-- WORK TO COMPLETE --
Your answer should be the records again, unchanged in wording and free of images.

-- EXCERPTED RECORDS --
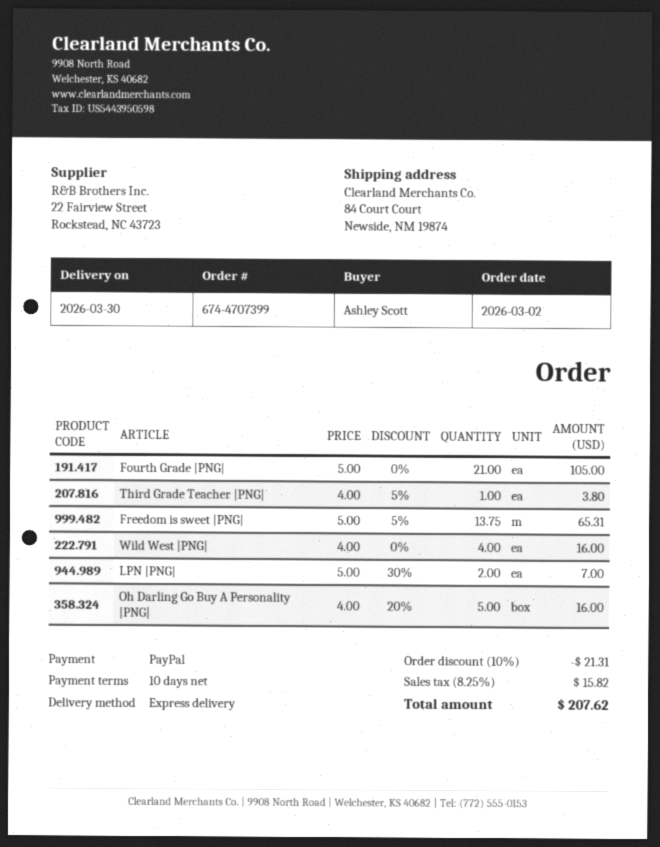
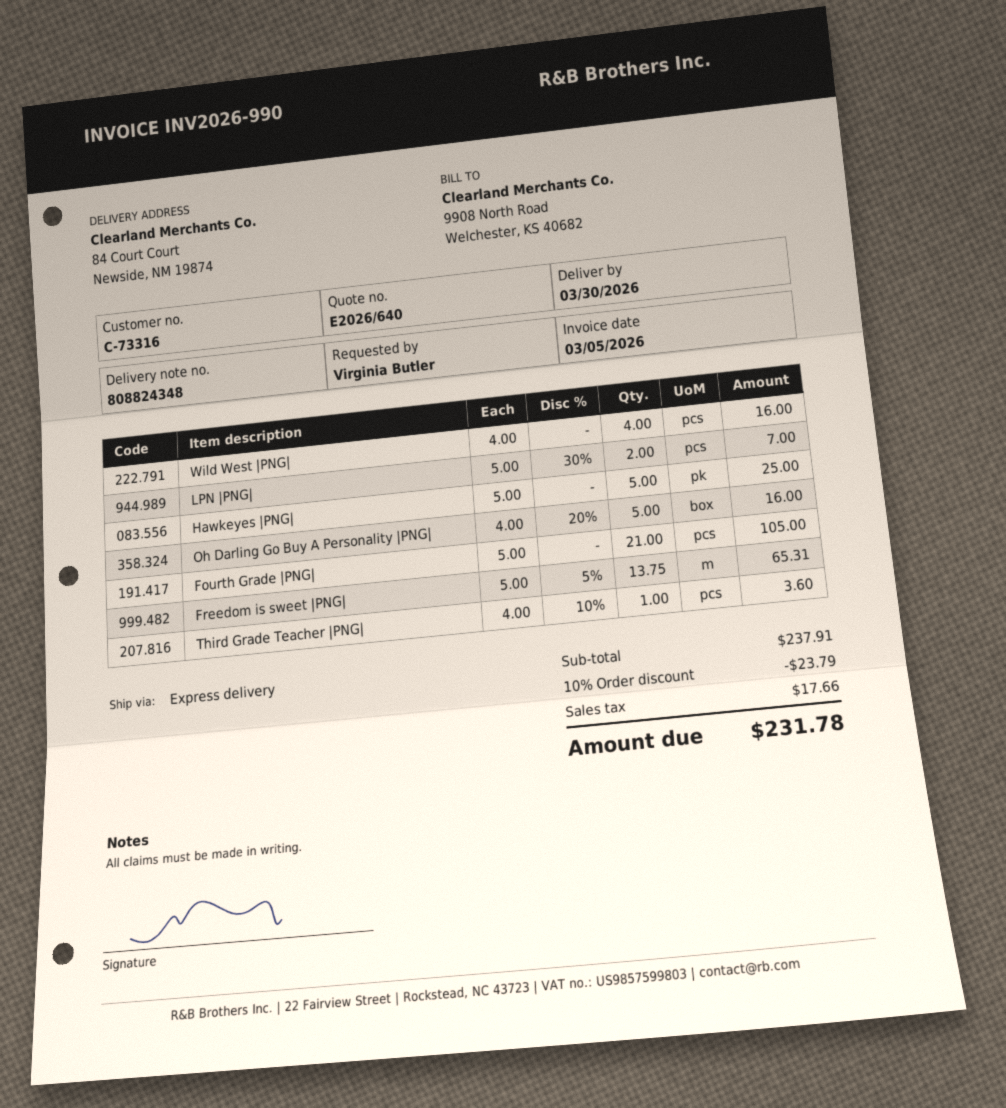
ordered by: Ashley Scott -> Virginia Butler
Third Grade Teacher |PNG|: 1 x 4.00 - 5% = 3.80 -> 1 x 4.00 - 10% = 3.60
Hawkeyes |PNG|: none -> 5 x 5.00 = 25.00
discount: 10% = 21.31 -> 10% = 23.79
tax: 15.82 -> 17.66
total: 207.62 -> 231.78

-- WRITTEN SOLUTION --
ordered by: Ashley Scott -> Virginia Butler
Third Grade Teacher |PNG|: 1 x 4.00 - 5% = 3.80 -> 1 x 4.00 - 10% = 3.60
Hawkeyes |PNG|: none -> 5 x 5.00 = 25.00
discount: 10% = 21.31 -> 10% = 23.79
tax: 15.82 -> 17.66
total: 207.62 -> 231.78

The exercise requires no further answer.